Most theatre spaces are of course largely dark, but the stage is usually lit. This one seemed to have minimal lighting on stage and felt slightly eerie. The audience was cloaked in blackness too and I told them how sinister this felt and that I was worried they would all get up and start slowly walking towards me. I couldn't tell what kind of people I was playing to or how old they were or if there were any kids in there and as I had only just arrived had no time to gauge it. The gig was part of a festival so there was lots of extraneous noise, but I couldn't tell if the low hum was an air conditioner, something in another room or the audience trying to freak me out. It felt as close to me having been kidnapped and then forced to entertain strangers as possible. And with my aching limbs it was a bit like my kidnappers had beaten me first.
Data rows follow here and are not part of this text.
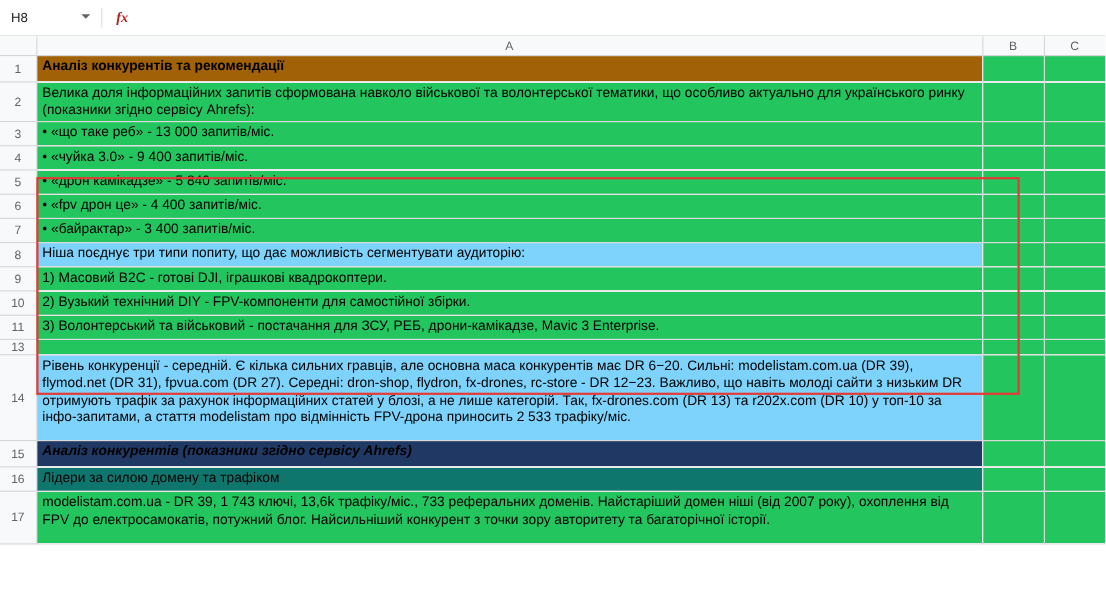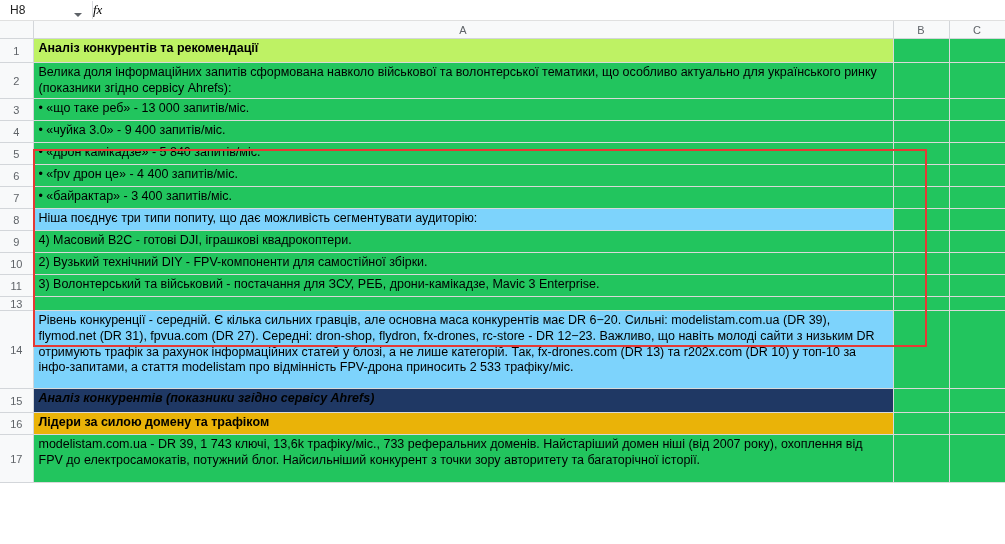--- a/index.html
+++ b/index.html
@@ -11,21 +11,21 @@
   #app {
     width: 1005px;
     height: 544px;
     position: relative;
     overflow: hidden;
     background: #ffffff;
   }
 
   
   .formula-bar {
-    height: 21px;
+    height: 33px;
     display: flex;
     align-items: center;
     border-bottom: 1px solid #e0e0e0;
     background: #ffffff;
     box-sizing: border-box;
   }
   .namebox {
     width: 92px;
     height: 100%;
     display: flex;
@@ -47,25 +47,26 @@
     border-right: 4px solid transparent;
     border-top: 4px solid #5f6368;
   }
   .nb-divider {
     width: 1px;
     height: 18px;
     background: #dadce0;
   }
   .fx {
     width: 36px;
-    text-align: left;
+    text-align: center;
     font-family: "Liberation Serif", serif;
     font-style: italic;
     font-size: 13px;
-    color: #000000;
+    color: #b91c1c;
+    font-weight: bold;
   }
   .formula-input {
     flex: 1;
     height: 100%;
     font-size: 12px;
     color: #222;
     display: flex;
     align-items: center;
     padding-left: 2px;
   }
@@ -122,43 +123,43 @@
     color: #000;
     vertical-align: top;
     line-height: 1.25;
     overflow: hidden;
     white-space: normal;
   }
   td.cell.empty { padding: 0; }
 
   
   .s-title {
-    background: #bef264;
+    background: #a16207;
     color: #ffffff;
     font-weight: bold;
     font-size: 14px;
     vertical-align: middle;
     margin-left: 28px;
   }
   .s-sect {
     background: #1f3864;
     color: #ffffff;
     font-weight: bold;
     font-size: 13px;
     vertical-align: middle;
     font-style: italic;
   }
   .s-light {
     background: #7dd3fc;
     color: #000;
   }
   .s-lightbold {
-    background: #eab308;
+    background: #0f766e;
     color: #000;
-    font-weight: bold;
+    font-weight: normal;
   }
   .s-plain {
     background: #22c55e;
   }
   .s-mid {
     vertical-align: middle;
   }
 
   
   .sel-rect {
@@ -243,21 +244,21 @@
           <td class="cell s-plain empty"></td>
         </tr>
         <tr style="height:22px">
           <td class="rowhead">8</td>
           <td class="cell s-light s-mid">Ніша поєднує три типи попиту, що дає можливість сегментувати аудиторію:</td>
           <td class="cell s-plain empty"></td>
           <td class="cell s-plain empty"></td>
         </tr>
         <tr style="height:22px">
           <td class="rowhead">9</td>
-          <td class="cell s-plain s-mid">4) Масовий B2C - готові DJI, іграшкові квадрокоптери.</td>
+          <td class="cell s-plain s-mid">1) Масовий B2C - готові DJI, іграшкові квадрокоптери.</td>
           <td class="cell s-plain empty"></td>
           <td class="cell s-plain empty"></td>
         </tr>
         <tr style="height:22px">
           <td class="rowhead">10</td>
           <td class="cell s-plain s-mid">2) Вузький технічний DIY - FPV-компоненти для самостійної збірки.</td>
           <td class="cell s-plain empty"></td>
           <td class="cell s-plain empty"></td>
         </tr>
         <tr style="height:22px">

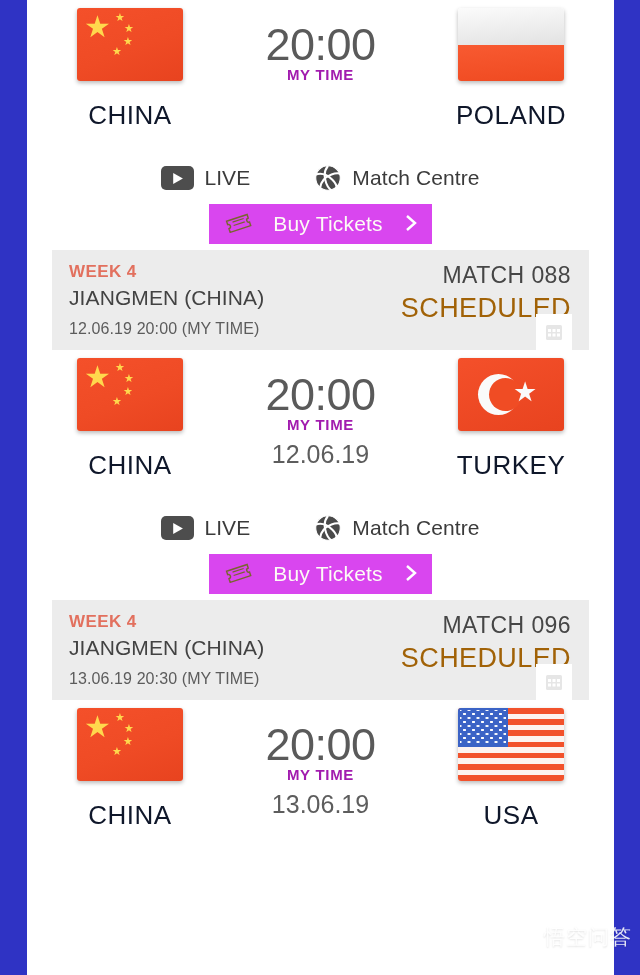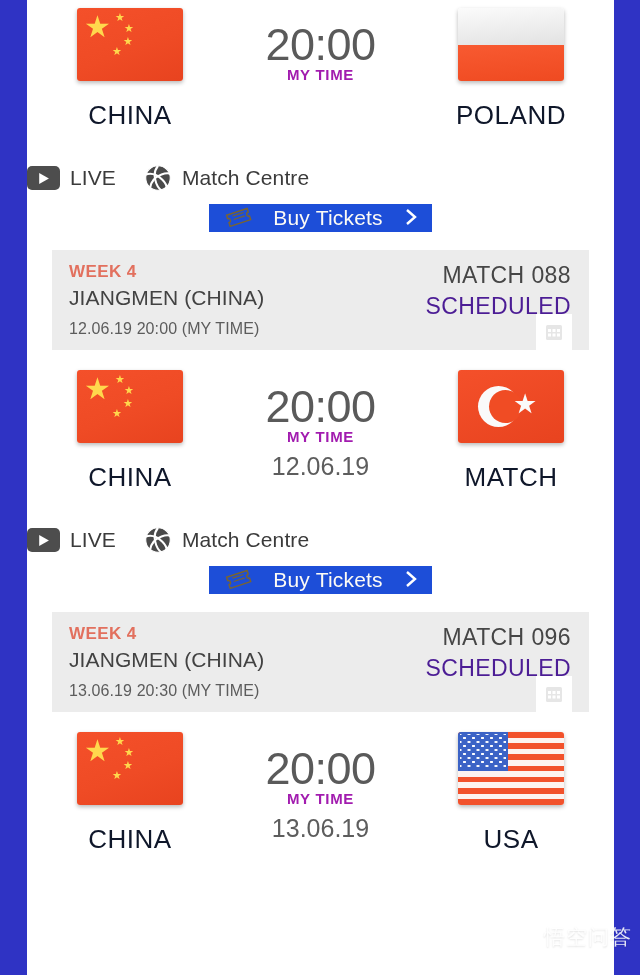--- a/index.html
+++ b/index.html
@@ -135,22 +135,23 @@
     font-weight: 400;
   }
 
   
   .actions {
     width: 587px;
     padding-bottom: 6px;
   }
   .action-links {
     display: flex;
+    justify-content: center;
     align-items: center;
-    gap: 28px;
+    gap: 64px;
     height: 36px;
   }
   .act {
     display: flex; align-items: center; gap: 10px;
     cursor: pointer;
   }
   .act-label {
     font-size: 21px;
     color: #3b3b3b;
     letter-spacing: 0.1px;
@@ -161,41 +162,41 @@
     display: flex; align-items: center; justify-content: center;
   }
   .play-icon svg { display: block; }
   .ball-icon { width: 28px; height: 28px; display:block; }
 
   .tickets-wrap {
     display: flex; justify-content: center;
     margin-top: 8px;
   }
   .tickets-btn {
-    width: 223px; height: 28px;
-    background: #1d4ed8;
+    width: 223px; height: 40px;
+    background: #d946ef;
     display: flex; align-items: center;
     cursor: pointer;
     border: none;
     padding: 0 14px 0 16px;
     gap: 10px;
   }
   .ticket-icon { width: 27px; height: 20px; flex: 0 0 auto; }
   .tickets-label {
     flex: 1;
     text-align: center;
     color: #fdfbf5;
     font-size: 21px;
     letter-spacing: 0.2px;
   }
   .chev { width: 14px; height: 20px; flex: 0 0 auto; }
 
   
   .info-band {
-    margin: 12px auto;
+    margin: 0 auto;
     width: 537px;
     background: #ececec;
     height: 100px;
     position: relative;
     padding: 14px 16px 0 28px;
   }
   .info-left { position: absolute; left: 17px; top: 12px; }
   .band-week {
     font-size: 17px; font-weight: 700; color: #e2705e;
     letter-spacing: 0.4px;
@@ -209,21 +210,21 @@
     margin-top: 10px; letter-spacing: 0.1px;
   }
   .info-right {
     position: absolute; right: 18px; top: 12px;
     text-align: right;
   }
   .band-match {
     font-size: 23px; color: #464646; letter-spacing: 0.4px;
   }
   .band-status {
-    font-size: 23px; color: #4c1d95;
+    font-size: 27px; color: #a16207;
     margin-top: 4px; letter-spacing: 0.4px;
   }
   .cal-icon {
     position: absolute; right: 17px; bottom: 0;
     width: 36px; height: 36px;
     background: #fff;
     display: flex; align-items: center; justify-content: center;
     cursor: pointer;
   }
   .cal-icon svg { display: block; }
@@ -354,21 +355,21 @@
         <div class="time-big">20:00</div>
         <div class="time-label">MY TIME</div>
         <div class="time-date">12.06.19</div>
       </div>
 
       <div class="team">
         <div class="flag flag-tr">
           <span class="moon"></span>
           <span class="tstar">★</span>
         </div>
-        <div class="team-name">MATCH</div>
+        <div class="team-name">TURKEY</div>
       </div>
     </div>
 
     <div class="actions">
       <div class="action-links">
         <div class="act">
           <span class="play-icon">
             <svg width="13" height="13" viewBox="0 0 12 12">
                 <polygon points="2,1 11,6 2,11" fill="#ffffff"></polygon>
               </svg>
The lights got brighter over one portion of the audience about halfway through and I speculated that the gig was being lit by the love of the crowd. In which case only one small section were enjoying my comedy, another had a very dimly glowing bulb above them and the ones to the far right only had the emergency exit sign illuminating them. It was as if they were heckling me via electricity and telling me to run for the exit. The set went fine, though it felt like so much effort to get there that anything but me being declared the new Lord of Peckham would have made it feel underwhelming. I was not declared Lord of Peckham. And I felt slightly annoyed that no one from the festival had contacted me to tell me that overland rail route was not open today.

Maybe I should have checked myself.

It's good to do charity work slightly resentfully though, I find. It takes away the possibility of being self-congratulatory and makes you look like a prick, which evens out the good you are doing.